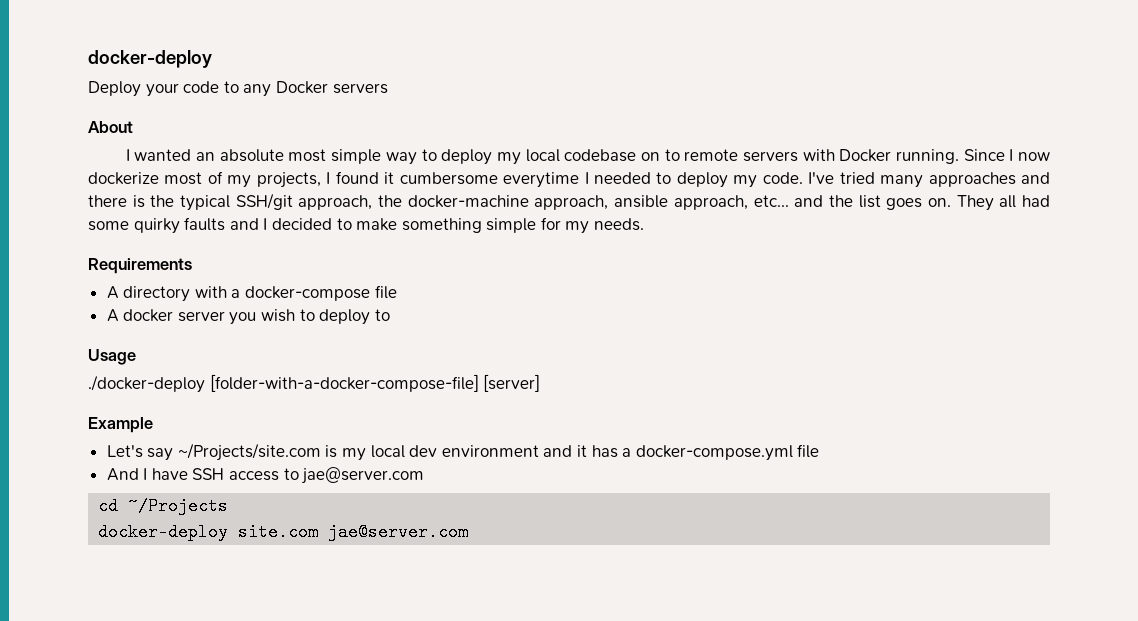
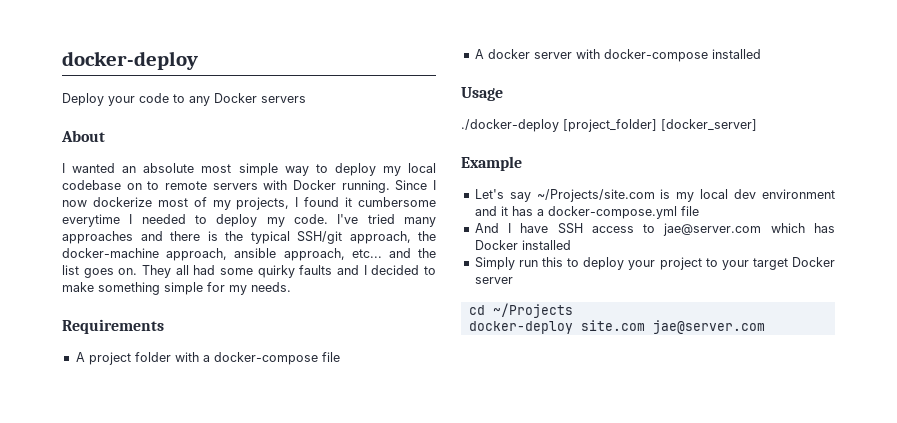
- A directory with a docker-compose file
+ A project folder with a docker-compose file
- A docker server you wish to deploy to
+ A docker server with docker-compose installed
- ./docker-deploy [folder-with-a-docker-compose-file] [server]
+ ./docker-deploy [project_folder] [docker_server]
- And I have SSH access to jae@server.com
+ And I have SSH access to jae@server.com which has Docker installed
+ Simply run this to deploy your project to your target Docker server

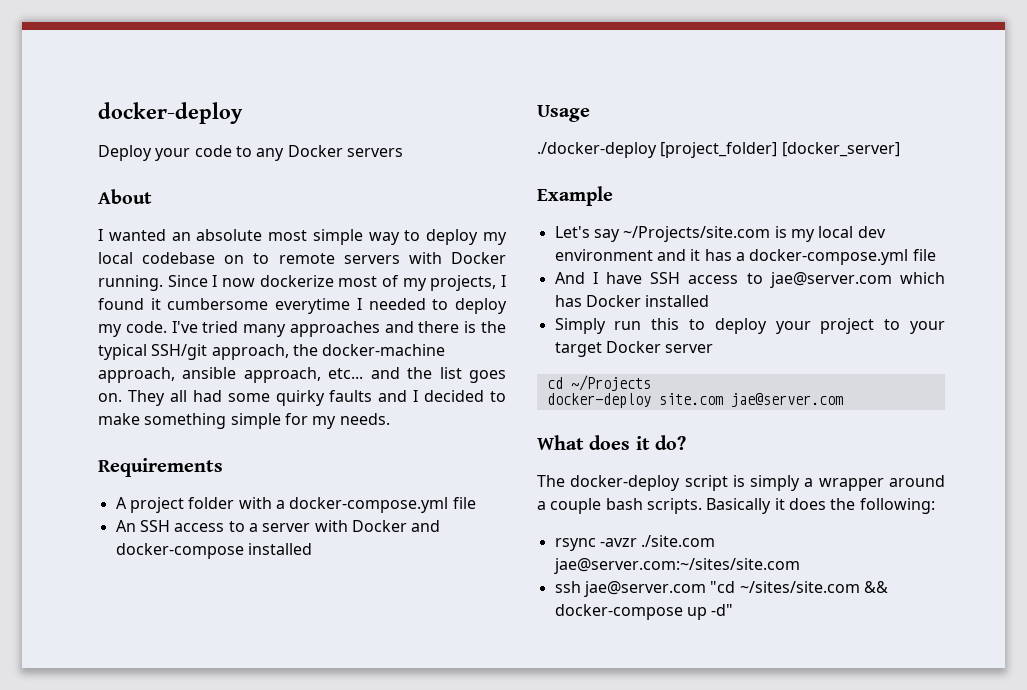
- A project folder with a docker-compose file
- A docker server with docker-compose installed
+ A project folder with a docker-compose.yml file
+ An SSH access to a server with Docker and docker-compose installed
+ What does it do?
+ The docker-deploy script is simply a wrapper around a couple bash scripts. Basically it does the following:
+ rsync -avzr ./site.com jae@server.com:~/sites/site.com
+ ssh jae@server.com "cd ~/sites/site.com && docker-compose up -d"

________________________

From the first line of the records down through the line containing "a docker-compose.yml file", transcribe exactly those lines and no others, both ends kept, pictures dropped.

- A directory with a docker-compose file
+ A project folder with a docker-compose file
- A docker server you wish to deploy to
+ A docker server with docker-compose installed
- ./docker-deploy [folder-with-a-docker-compose-file] [server]
+ ./docker-deploy [project_folder] [docker_server]
- And I have SSH access to jae@server.com
+ And I have SSH access to jae@server.com which has Docker installed
+ Simply run this to deploy your project to your target Docker server

- A project folder with a docker-compose file
- A docker server with docker-compose installed
+ A project folder with a docker-compose.yml file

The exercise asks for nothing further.